Demagogia y Equilibrio.-

No lo recuerdo, pero siempre cuenta mi madre mi tristeza infinita cuando semana tras semana mirando un programa de TVE que se llamaba El Jardilín la presentadora veía a todos los niños menos a mí: “Te veo a ti, María, y a ti Pedro, y a ti, Rocío”, a mí jamás. Mi nombre nunca se encontraba entre los elegidos para ser observados. Hasta llegaron a realizar una petición por escrito a los responsables, pero el espacio infantil desapareció del panorama televisivo antes de que aquella alegre señorita me incluyera en sus miradas. 

Ahora los tiempos cambian, pero las situaciones se repiten. Y es que a mí no me ve nunca casi nadie, al menos no tal y como soy yo, y tengo complejo de balón de rugby bajo la melé, ahí, al alimón. El caso es que tampoco me importa demasiado porque cuando se celebra el Torneo de las Seis Naciones resulta que mi nombre es habitual en cuatro de ellas, pronunciado como zeta al final en lugar de “t” (yo, mí, me, conmigo) y hache muda, y circunstancial en las otras dos. Y es gratificante existir casi siempre en los créditos de las películas de habla inglesa ya sea como ayudante de producción o segunda cámara o encargada de vestuario o del montaje musical. 

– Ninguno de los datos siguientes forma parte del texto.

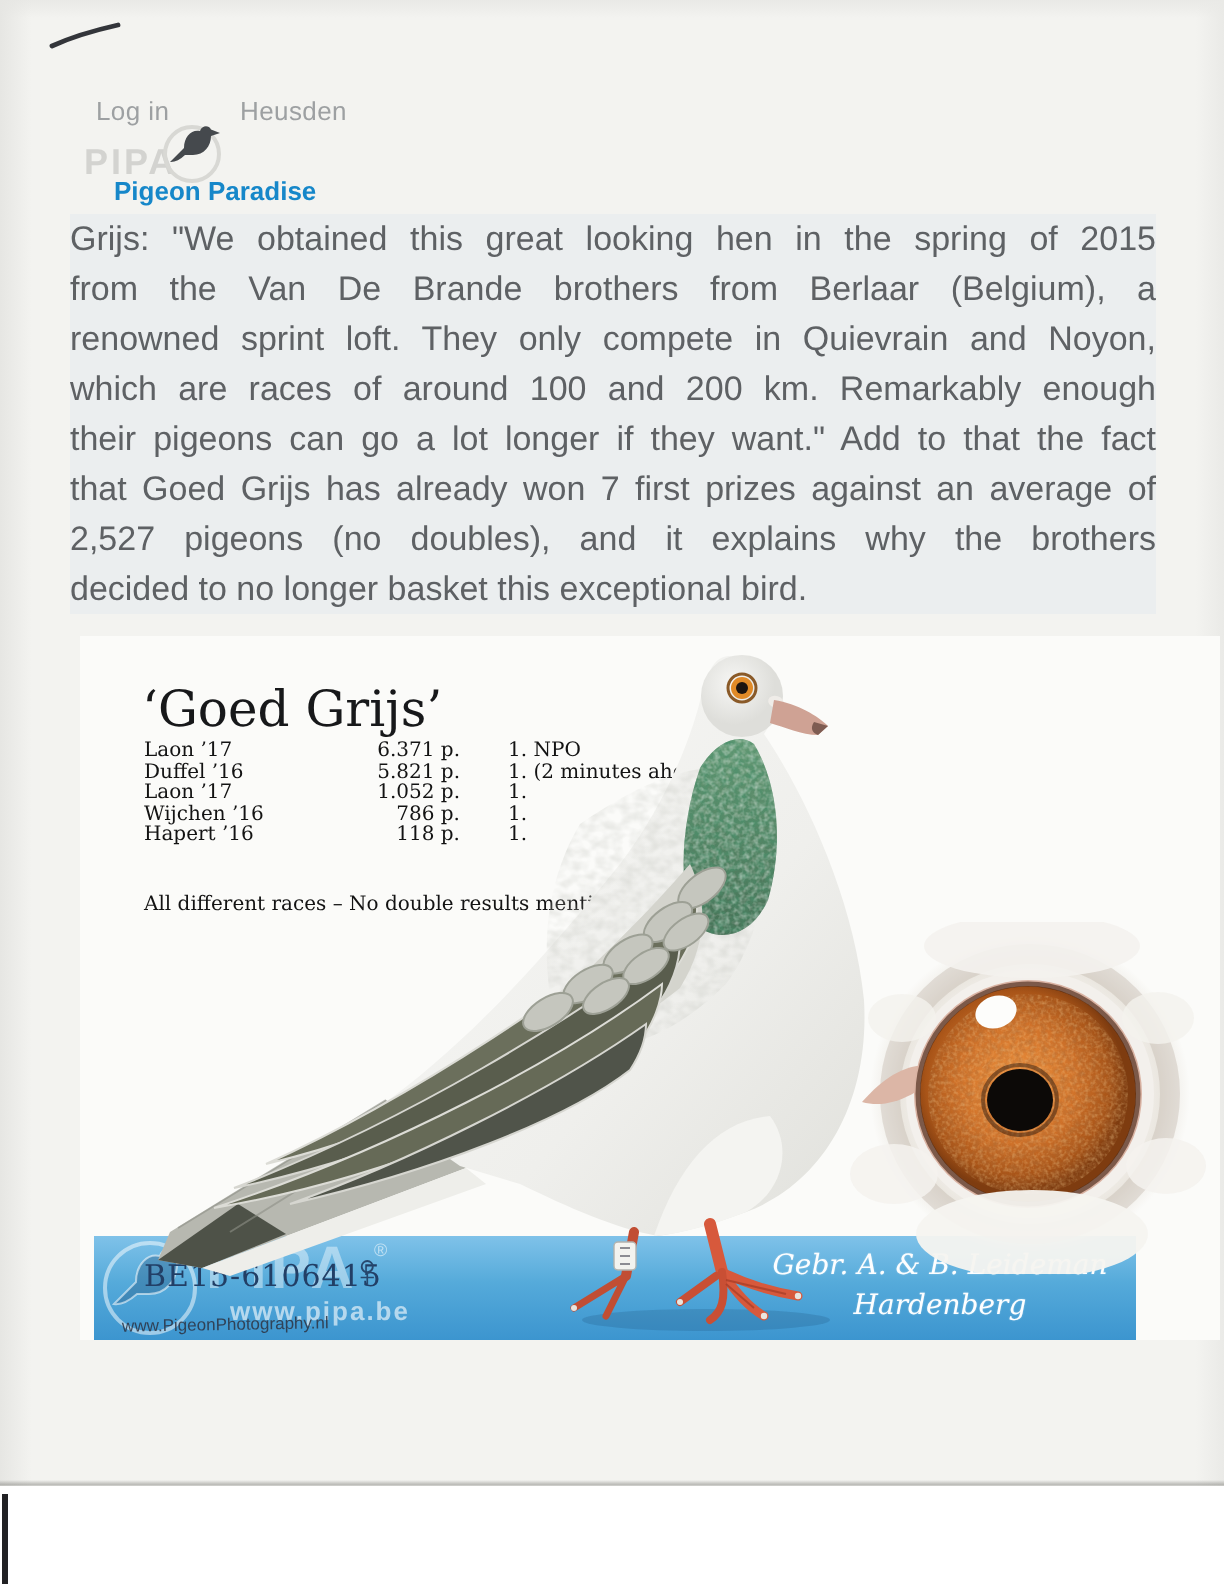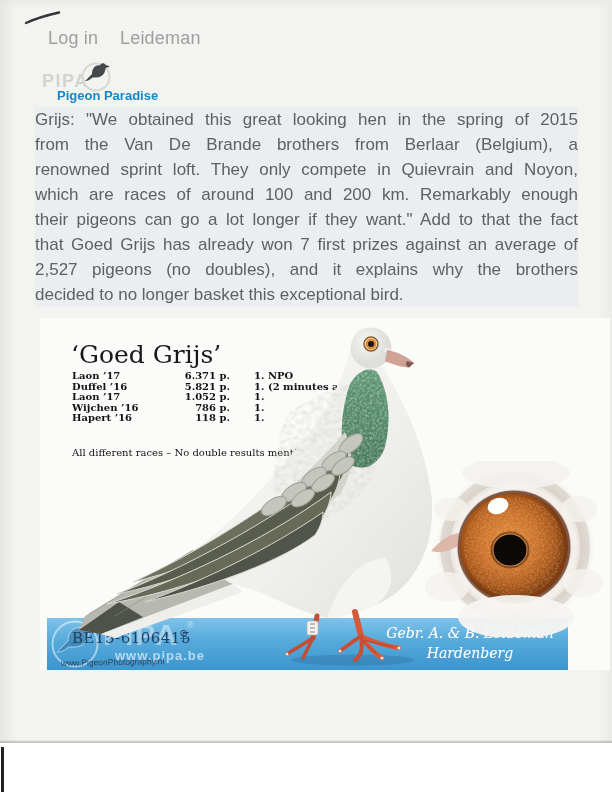"Log in" .hdr-link { font-size: 18px -> 13px; top: 28px -> 48px }
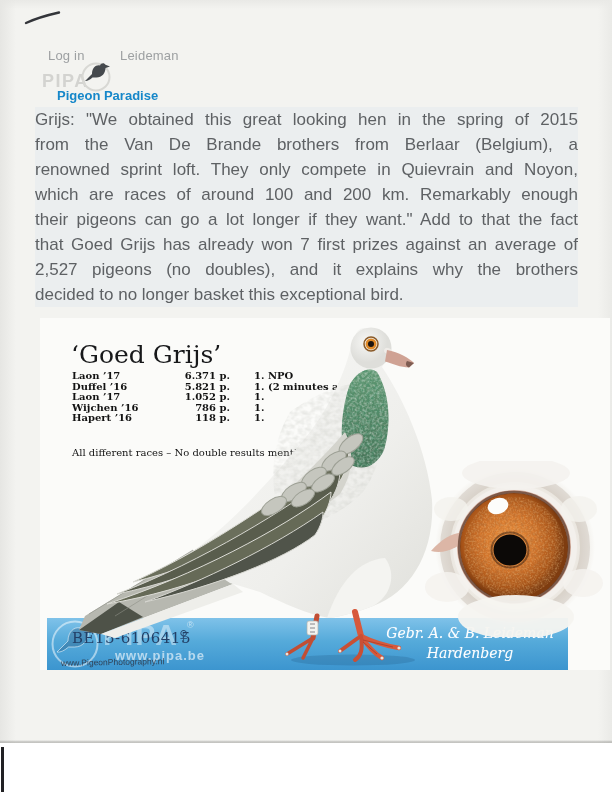"Leideman" span.abs { text: Leideman -> Heusden }
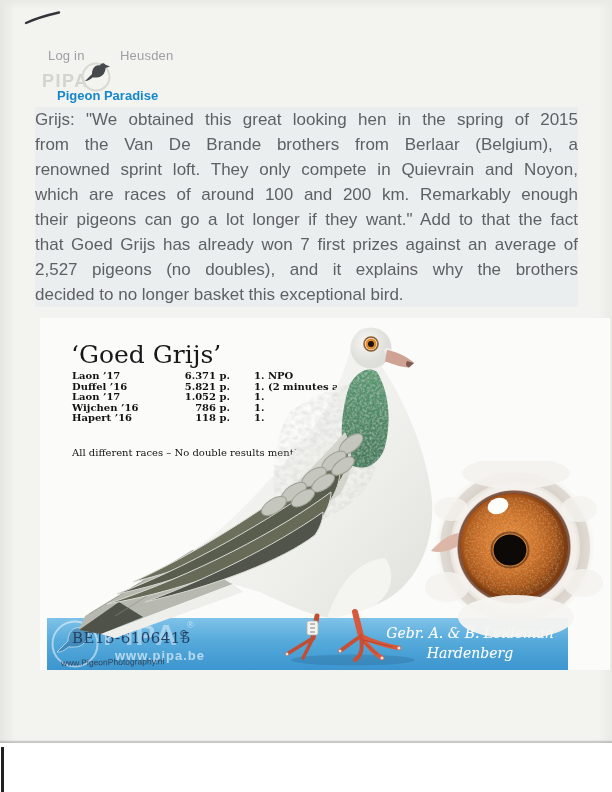"Laon ’17 6.371 p. 1." .results { font-weight: bold -> none }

Siempre me gustó mi nombre. En mi juventud por lo poco habitual y su cortedad, capaz de ser deletreado en un abrir y cerrar de ojos, sobre todo por mi madre, que añadía los dos apellidos y rápidamente empezaba una a cuadrarse mientras analizaba mentalmente los desaguisados de los que podría haber sido responsable. En mi madurez por lo sencillo que resultaba añadirlo a cualquier presentación de diapositivas para explicar las secuencias resonantes más habituales o incluso los artefactos reconocibles en ellas. Así que un día, harta de la originalidad y lo exclusivo, inventé un pseudónimo (no un pseudópodo ni una pseudomonas aeruginosa) y adjunté una fotografía estilo selfie liliputiense y me quedé tan a gusto, creyéndome Voltaire (“Un minuto de felicidad vale más que un año de gloria”), Azorín (“La elegancia es fuerza contenida”), Gabriela Mistral (“Hay sonrisas que no son de felicidad, sino una manera de llorar con bondad”) e incluso Stephen King (“Soy tres mujeres, soy la que era; soy la que no tenía derecho a ser pero era; soy la mujer a la que has salvado. Te doy las gracias, pistolero”), para descubrirme como cualquiera, con sus veredas, sus recodos y sus cruces. Y aquel día lloré amargamente pues no me había convertido en princesa ni fregoncilla ni tan siquiera Caperucita, sino casi en cucaracha kafkiana incapaz de darse la vuelta en el colchón para levantarse. Entonces mi amiga me miró de frente y me hizo sentirme importante mostrándome su fortaleza y la admiré y la respeté y respiramos dos segundos, ella su paquete de tabaco y su educación pseudosoviética y yo la pseudolibertad, para regresar sin demora cada una a su hábitat natural, demasiado natural, diría yo. Tan es así que me planteo cómo reeducarme en valores y equilibrio sin morir en el empeño, y no lo tengo claro, ni oscuro ni nada. En resumen, visto lo visto mejor me voy a dormir en los laureles, que no lo he hecho nunca hasta este año y me va gustando. ¡Hasta más ver, gachupines!.